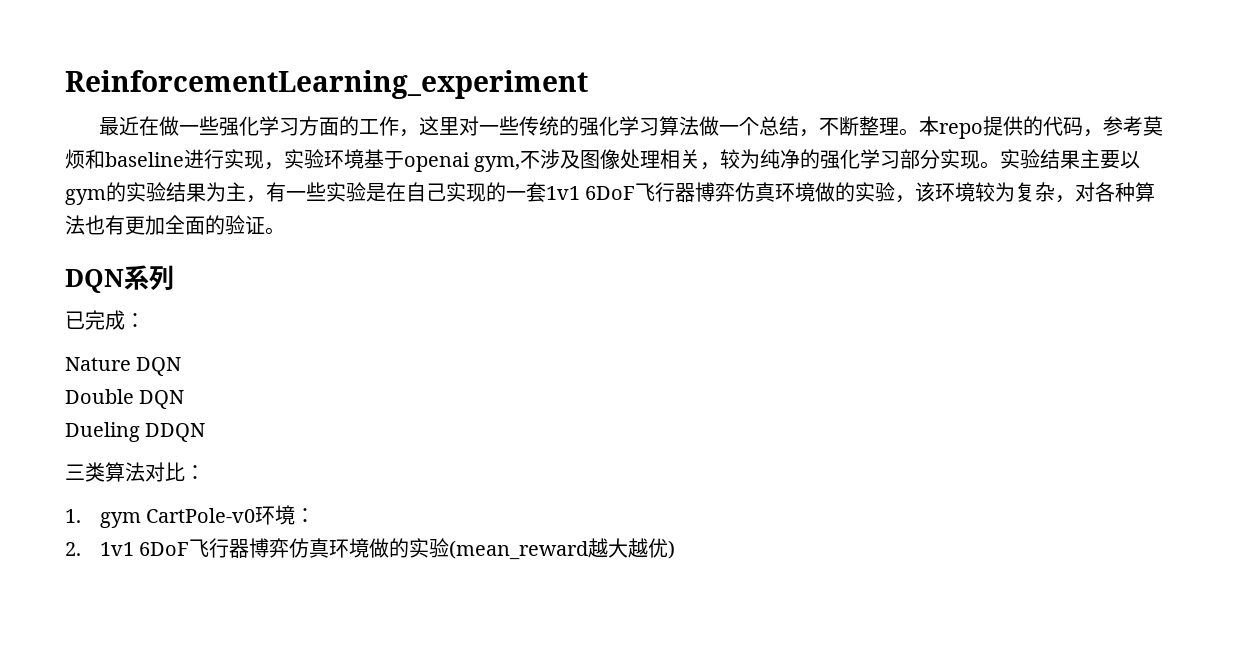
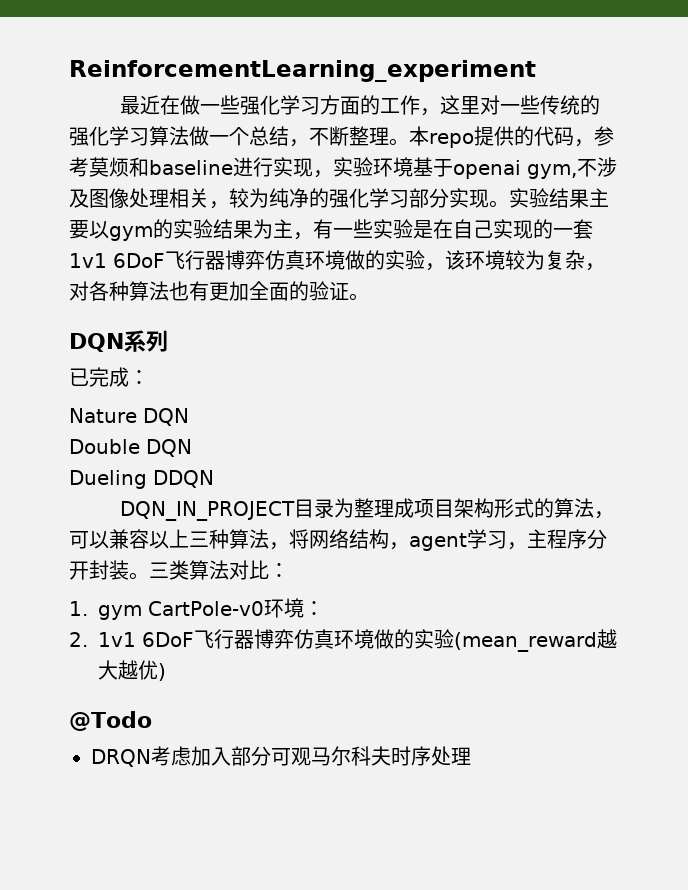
+ DQN_IN_PROJECT目录为整理成项目架构形式的算法，可以兼容以上三种算法，将网络结构，agent学习，主程序分开封装。
+ @Todo
+ DRQN考虑加入部分可观马尔科夫时序处理

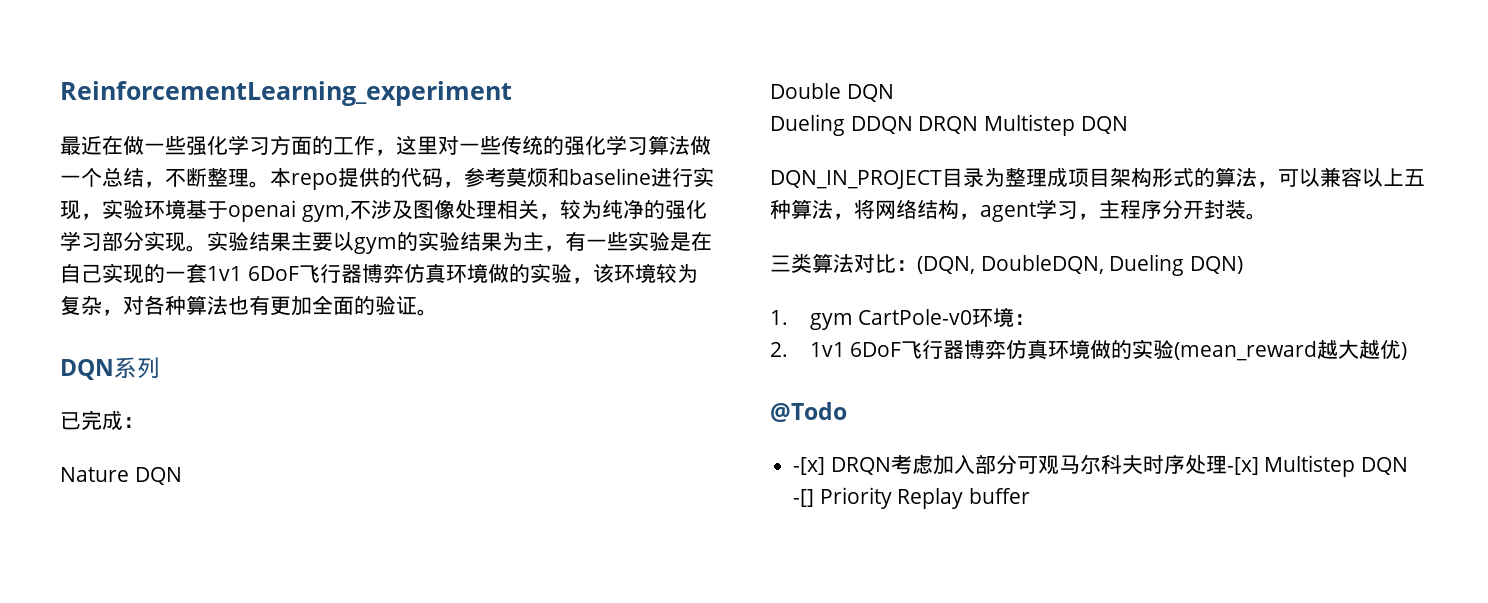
- Dueling DDQN
+ Dueling DDQN DRQN Multistep DQN
- DQN_IN_PROJECT目录为整理成项目架构形式的算法，可以兼容以上三种算法，将网络结构，agent学习，主程序分开封装。三类算法对比：
+ DQN_IN_PROJECT目录为整理成项目架构形式的算法，可以兼容以上五种算法，将网络结构，agent学习，主程序分开封装。
+ 三类算法对比：(DQN, DoubleDQN, Dueling DQN)
- DRQN考虑加入部分可观马尔科夫时序处理
+ -[x] DRQN考虑加入部分可观马尔科夫时序处理-[x] Multistep DQN -[] Priority Replay buffer

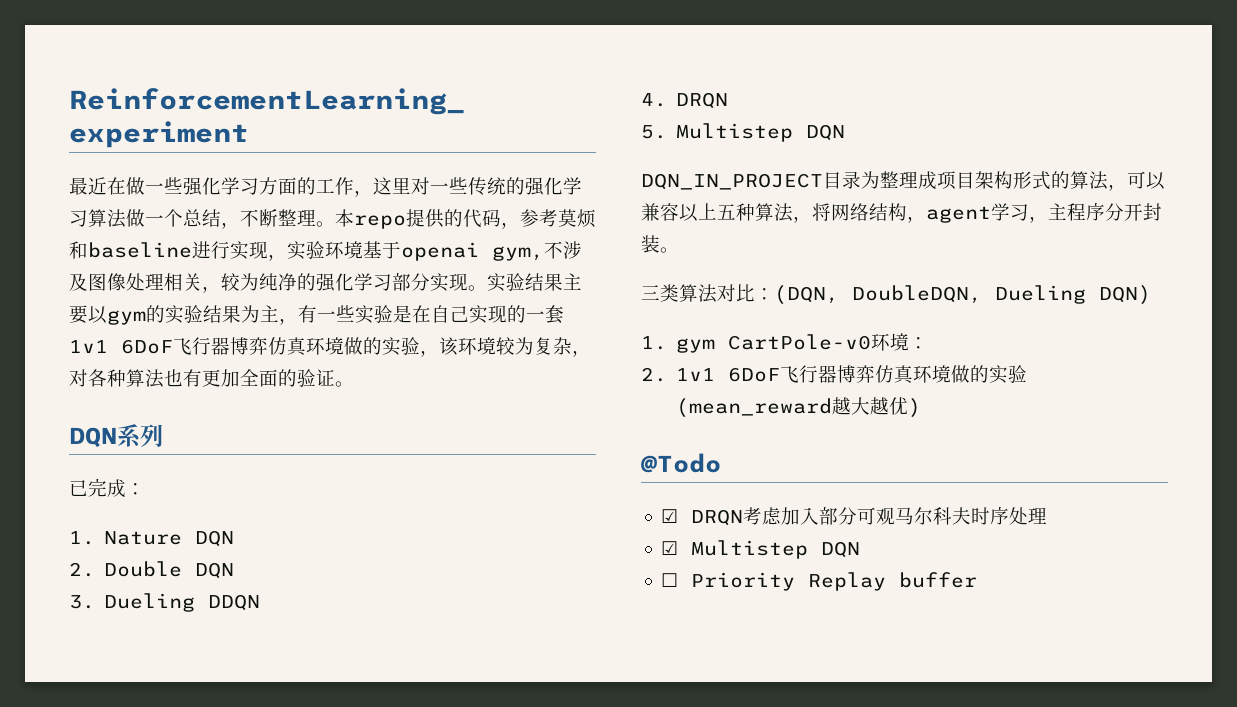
- Nature DQN
+ 1. Nature DQN
- Double DQN
+ 2. Double DQN
- Dueling DDQN DRQN Multistep DQN
+ 3. Dueling DDQN
+ 4. DRQN
+ 5. Multistep DQN
- -[x] DRQN考虑加入部分可观马尔科夫时序处理-[x] Multistep DQN -[] Priority Replay buffer
+ ☑ DRQN考虑加入部分可观马尔科夫时序处理
+ ☑ Multistep DQN
+ ☐ Priority Replay buffer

#####

◆ YOUR OBJECTIVE ◆
Your copy of the data above should match it exactly, apart from the images.

◆ SOLUTION FOR THIS PROBLEM ◆
+ DQN_IN_PROJECT目录为整理成项目架构形式的算法，可以兼容以上三种算法，将网络结构，agent学习，主程序分开封装。
+ @Todo
+ DRQN考虑加入部分可观马尔科夫时序处理

- Dueling DDQN
+ Dueling DDQN DRQN Multistep DQN
- DQN_IN_PROJECT目录为整理成项目架构形式的算法，可以兼容以上三种算法，将网络结构，agent学习，主程序分开封装。三类算法对比：
+ DQN_IN_PROJECT目录为整理成项目架构形式的算法，可以兼容以上五种算法，将网络结构，agent学习，主程序分开封装。
+ 三类算法对比：(DQN, DoubleDQN, Dueling DQN)
- DRQN考虑加入部分可观马尔科夫时序处理
+ -[x] DRQN考虑加入部分可观马尔科夫时序处理-[x] Multistep DQN -[] Priority Replay buffer

- Nature DQN
+ 1. Nature DQN
- Double DQN
+ 2. Double DQN
- Dueling DDQN DRQN Multistep DQN
+ 3. Dueling DDQN
+ 4. DRQN
+ 5. Multistep DQN
- -[x] DRQN考虑加入部分可观马尔科夫时序处理-[x] Multistep DQN -[] Priority Replay buffer
+ ☑ DRQN考虑加入部分可观马尔科夫时序处理
+ ☑ Multistep DQN
+ ☐ Priority Replay buffer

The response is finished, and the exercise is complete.